La promesse enterrée. "Une loi régulera, voire prohibera certaines pratiques qui nous semblent excessives et donnera davantage de place aux représentants des salariés dans les instances qui fixent les rémunérations", avait promis Pierre Moscovici, le 24 juillet dernier. Cette promesse vient d'être enterrée par le même Pierre Moscovici. Dans un entretien aux Echos daté de vendredi, le ministre de l’Économie annonce qu'"il n’y aura pas de projet de loi spécifique sur la gouvernance des entreprises".
L'" autorégulation exigeante". Exit donc toute contrainte, à l'instar de celle qui existe dans le public où une échelle de un à vingt entre les salaires à ne pas dépasser a été imposée. Pour le privé, le gouvernement mise désormais sur "une autorégulation exigeante". Pierre Moscovici explique ainsi avoir rencontré la semaine dernière la présidente du Medef, Laurence Parisot, et le président de l’Association française des entreprises privées (Afep), Pierre Pringuet. Les deux représentants "se sont engagés à présenter rapidement un renforcement ambitieux de leur code de gouvernance". Ils se disent ainsi prêts à "recommand[er] le 'Say on Pay', qui permettra à l’assemblée des actionnaires de se prononcer sur la rémunération des dirigeants", souligne Pierre Moscovici. Mais le ministre insiste : "attention : si les décisions annoncées ne sont pas à la hauteur, nous nous réservons la possibilité de légiférer".
Le "Say on Pay" fait-il baisser les salaires ? Le principe est donc que tous les actionnaires d'une entreprise votent la rémunération des dirigeants, et non simplement le conseil d'administration, souvent accusé de copinage. La méthode existe dans une douzaine de pays en Europe, même de très libéraux comme la Suisse et la Grande-Bretagne. Et pour cause, il n'est pas vraiment contraignant. Les actionnaires organisent un vote simplement consultatif. Le conseil d'administration continue ensuite de fixer la rémunération des patrons. Si jamais il ne suit pas le vote des actionnaires, il devra simplement s'expliquer. De plus, avec une loi, ce vote aurait été obligatoire. En laissant les entreprises s'auto-réguler, on accorde donc un peu plus de souplesse aux patrons. Enfin, les dirigeants sont même plutôt favorables aux principes. Car, dans les pays qui le mettent en œuvre, les actionnaires n'ont même jamais voté de salaires à la baisse.

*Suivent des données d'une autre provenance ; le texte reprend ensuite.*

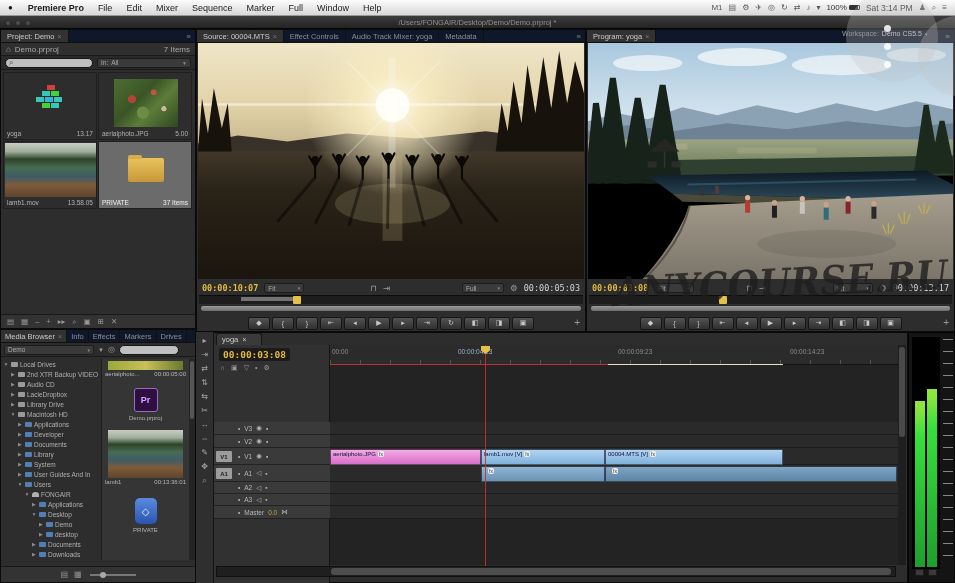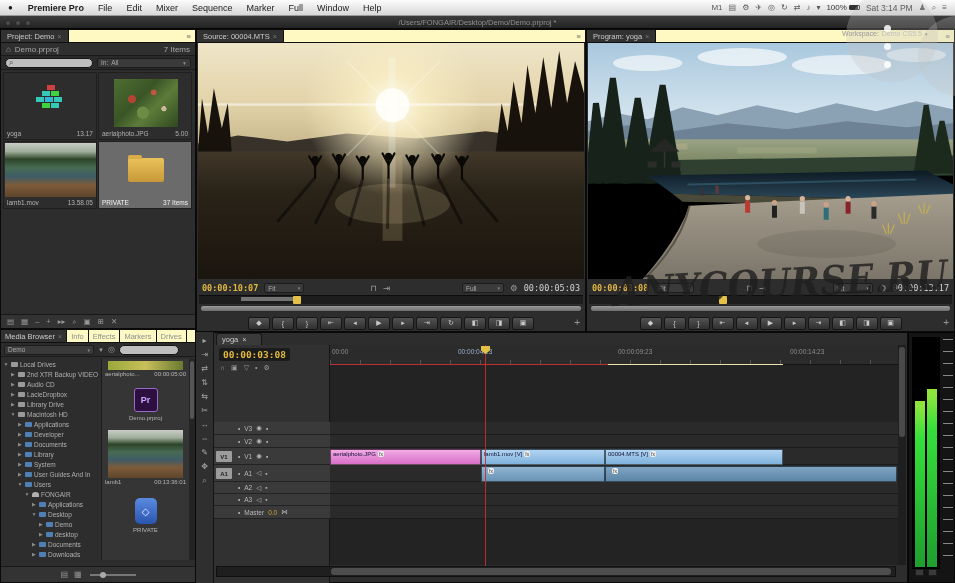--- a/index.html
+++ b/index.html
@@ -24,7 +24,7 @@
   .tl-dots i{width:6px;height:6px;border-radius:50%;background:#4d4d4d;border:1px solid #2a2a2a}
   
   .panel{background:#2d2d2d;border:1px solid #0a0a0a}
-  .tabbar{display:flex;height:13px;background:#fef9c3;border-bottom:1px solid #101010;font-size:7.5px;color:#8d8d8d;align-items:stretch}
+  .tabbar{display:flex;height:13px;background:#0f172a;border-bottom:1px solid #101010;font-size:7.5px;color:#8d8d8d;align-items:stretch}
   .tab{display:flex;align-items:center;gap:3px;padding:0 6px;border-right:1px solid #101010;white-space:nowrap;overflow:hidden}
   .tab.on{background:#323232;color:#cacaca}
   .tab .x{color:#777;font-size:7px}

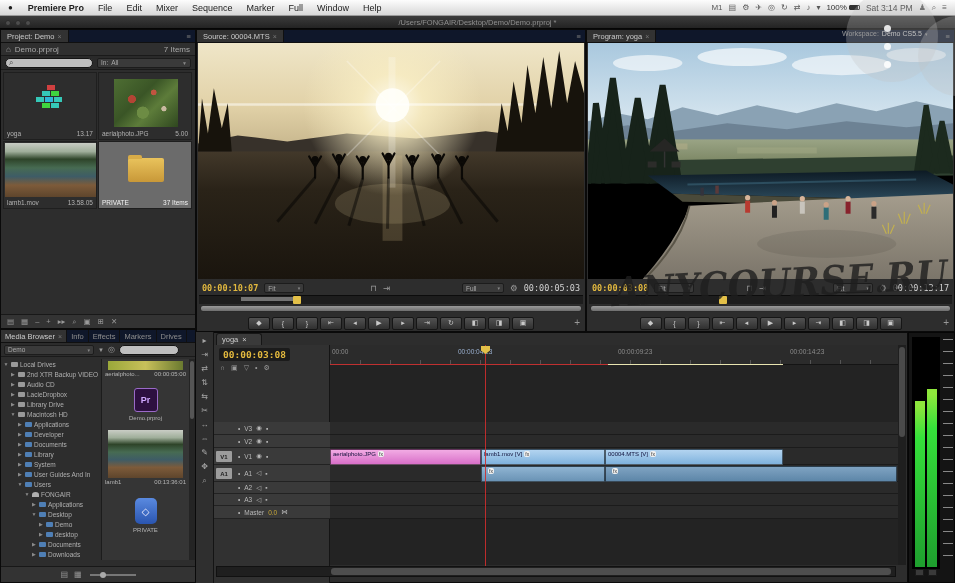--- a/index.html
+++ b/index.html
@@ -472,6 +472,18 @@
         <span>Source: 00004.MTS</span>
           <span class="x">×</span>
       </div>
+      <span style="display:flex">
+
+      <div class="tab">
+            <span>Effect Controls</span>
+          </div>
+          <div class="tab">
+            <span>Audio Track Mixer: yoga</span>
+          </div>
+          <div class="tab">
+            <span>Metadata</span>
+          </div>
+        </span>
       <div class="pmenu">≡</div>
     </div>
 

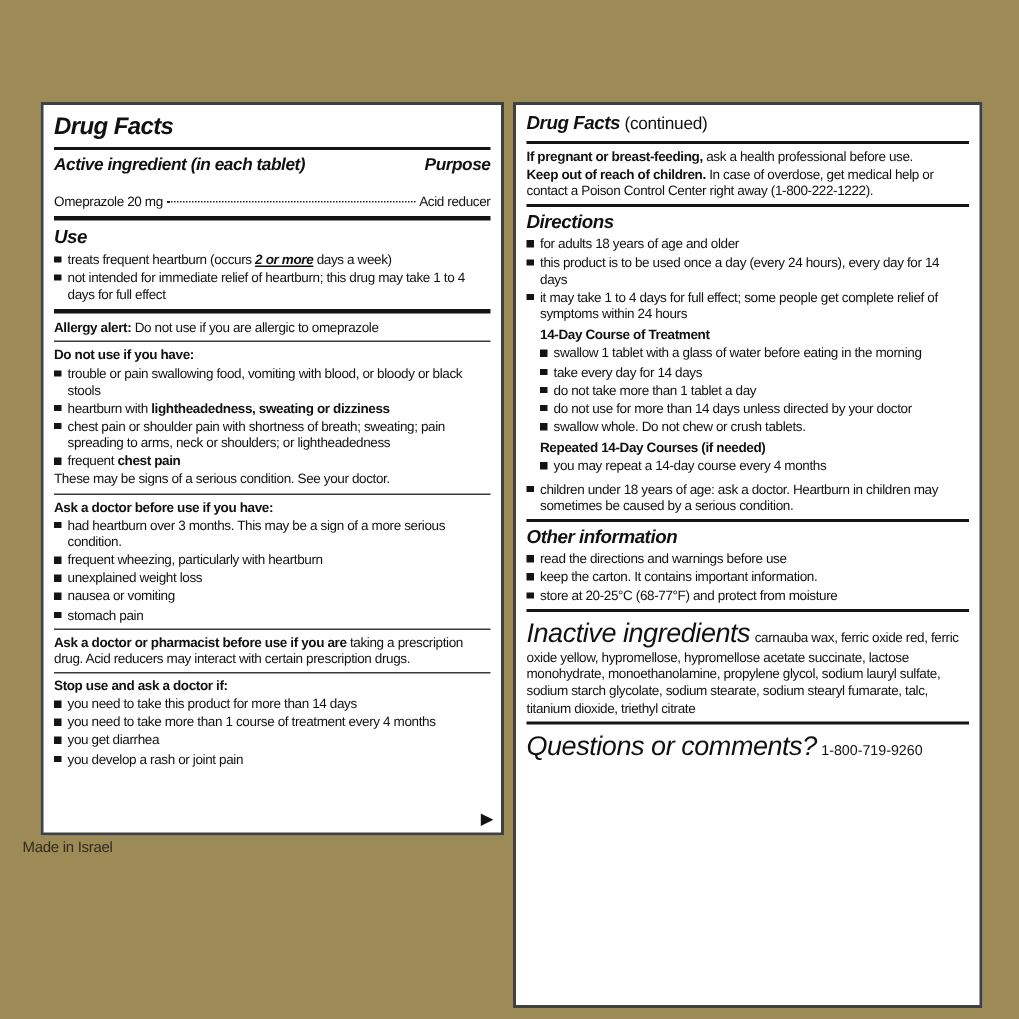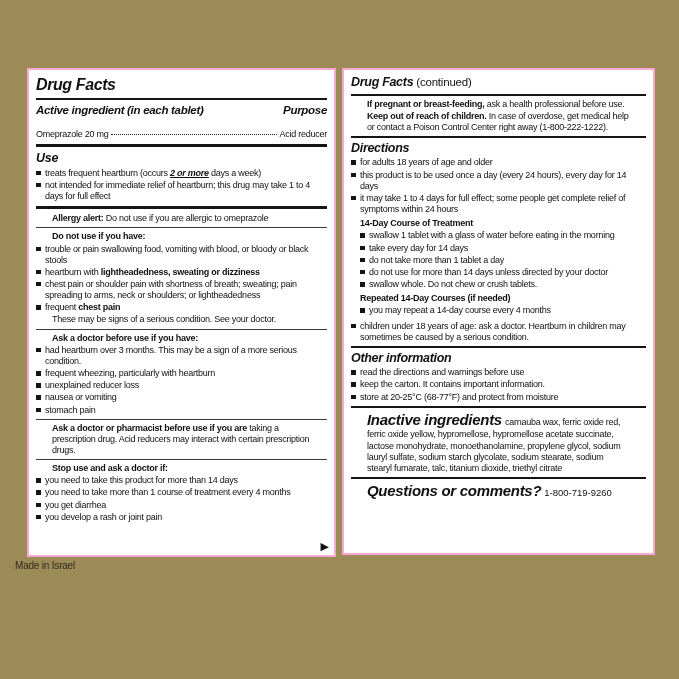--- a/index.html
+++ b/index.html
@@ -14,7 +14,7 @@
   .panel{
     position:absolute;
     background:#ffffff;
-    border:2px solid #f9a8d4;
+    border:2px solid #404040;
     box-sizing:border-box;
     padding:3px 7px 4px 7px;
     font-size:9px;

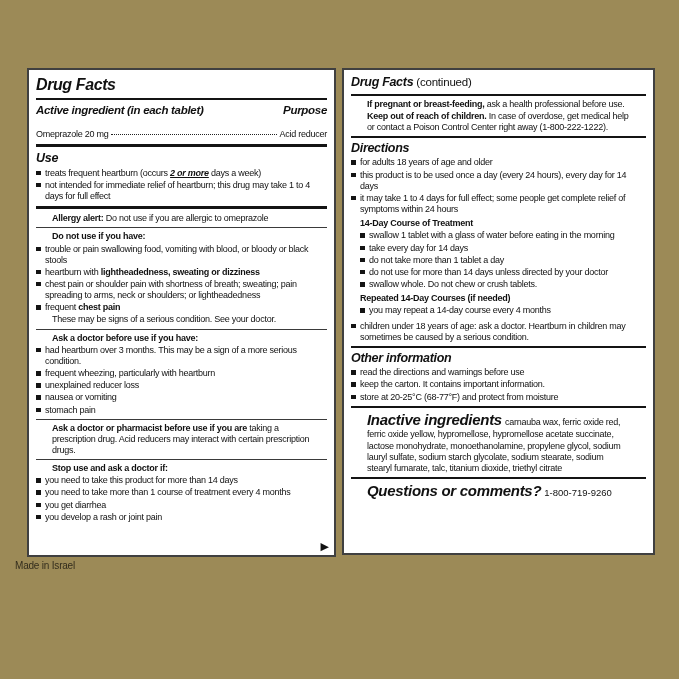--- a/index.html
+++ b/index.html
@@ -22,7 +22,7 @@
     line-height:1.24;
   }
   #left-panel{left:27px;top:68px;width:309px;height:489px;}
-  #right-panel{left:342px;top:68px;width:313px;height:487px;}
+  #right-panel{left:342px;top:68px;width:313px;height:604px;}
 
   .df-title{
     font-size:16px;font-weight:bold;font-style:italic;

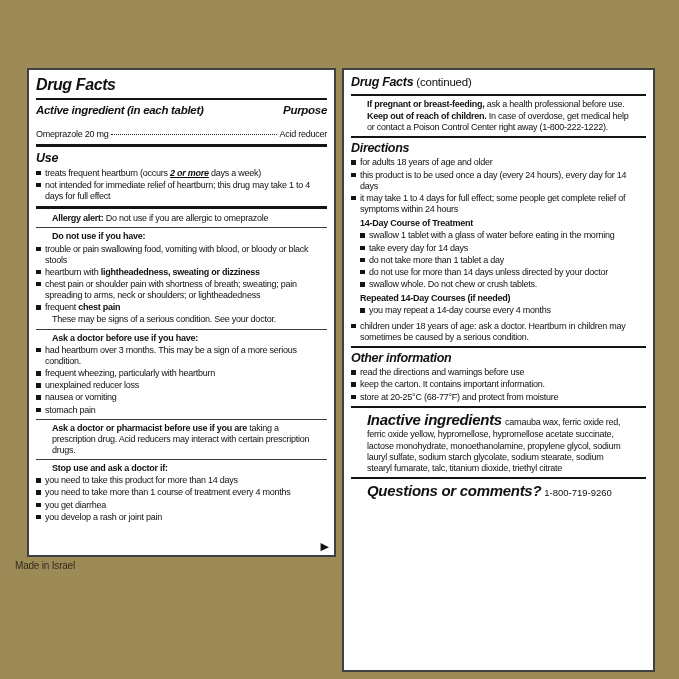--- a/index.html
+++ b/index.html
@@ -53,7 +53,7 @@
     flex:1;border-bottom:1.4px dotted #222;
     margin:0 2px 2px 2px;height:1px;
   }
-  .para{margin:1px 16px;}
+  .para{margin:1px 0;}
   .lead{font-weight:bold;}
   .bullet{display:flex;margin:0 0 1px 0;}
   .bullet .sq{flex:0 0 9px;padding-top:3px;}

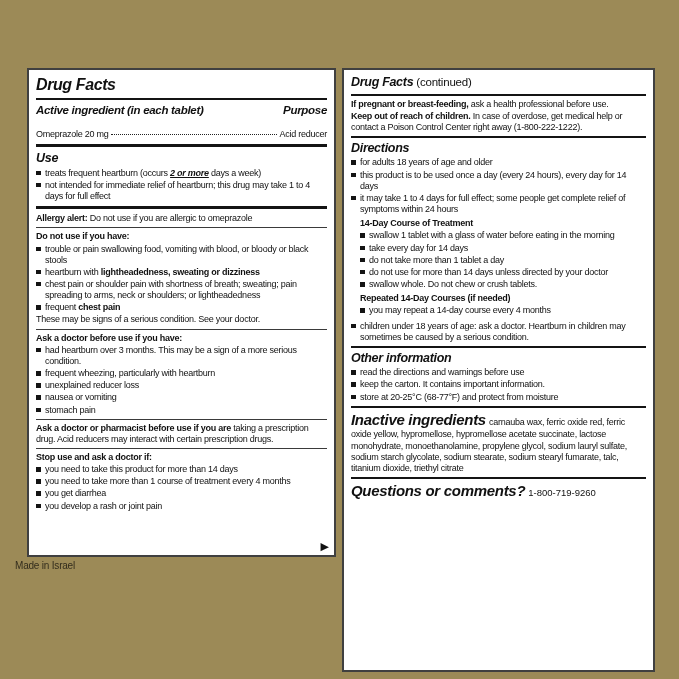--- a/index.html
+++ b/index.html
@@ -146,7 +146,7 @@
       </div>
       <div class="bullet">
         <span class="sq"></span>
-        <div class="btext">unexplained reducer loss</div>
+        <div class="btext">unexplained weight loss</div>
       </div>
       <div class="bullet">
         <span class="sq"></span>

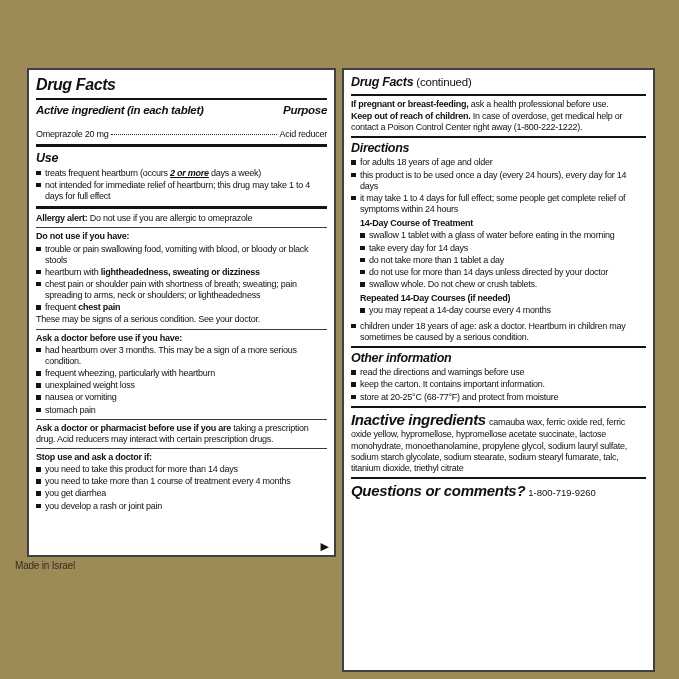--- a/index.html
+++ b/index.html
@@ -67,7 +67,7 @@
     font-size:11px;line-height:1;letter-spacing:0;
   }
   .inline-h{
-    font-size:15px;font-weight:bold;font-style:italic;letter-spacing:-0.3px;
+    font-size:18px;font-weight:normal;font-style:italic;letter-spacing:-0.3px;
     padding-right:3px;
   }
   .phone{font-size:9.5px;letter-spacing:0;}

L'action concentrée sur la taxe à 75%. Reste donc l'autre projet du gouvernement pour mettre fin aux rémunérations abusives. "J'ai décidé de concentrer l’action législative sur la contribution de 75% sur la part des rémunérations dépassant un million d’euros, qui sera acquittée par l’employeur", souligne Pierre Moscovici. Le dispositif a été modifié pour éviter une nouvelle sanction du Conseil constitutionnel : ce ne seront plus aux salariés payés plus d'un million d'euros par an de s'acquitter cette taxe mais aux entreprises qui les paient. La taxe, qui doit s'appliquer durant deux ans, "sera soumise au Parlement dans le cadre du budget 2014", indique Pierre Moscovici.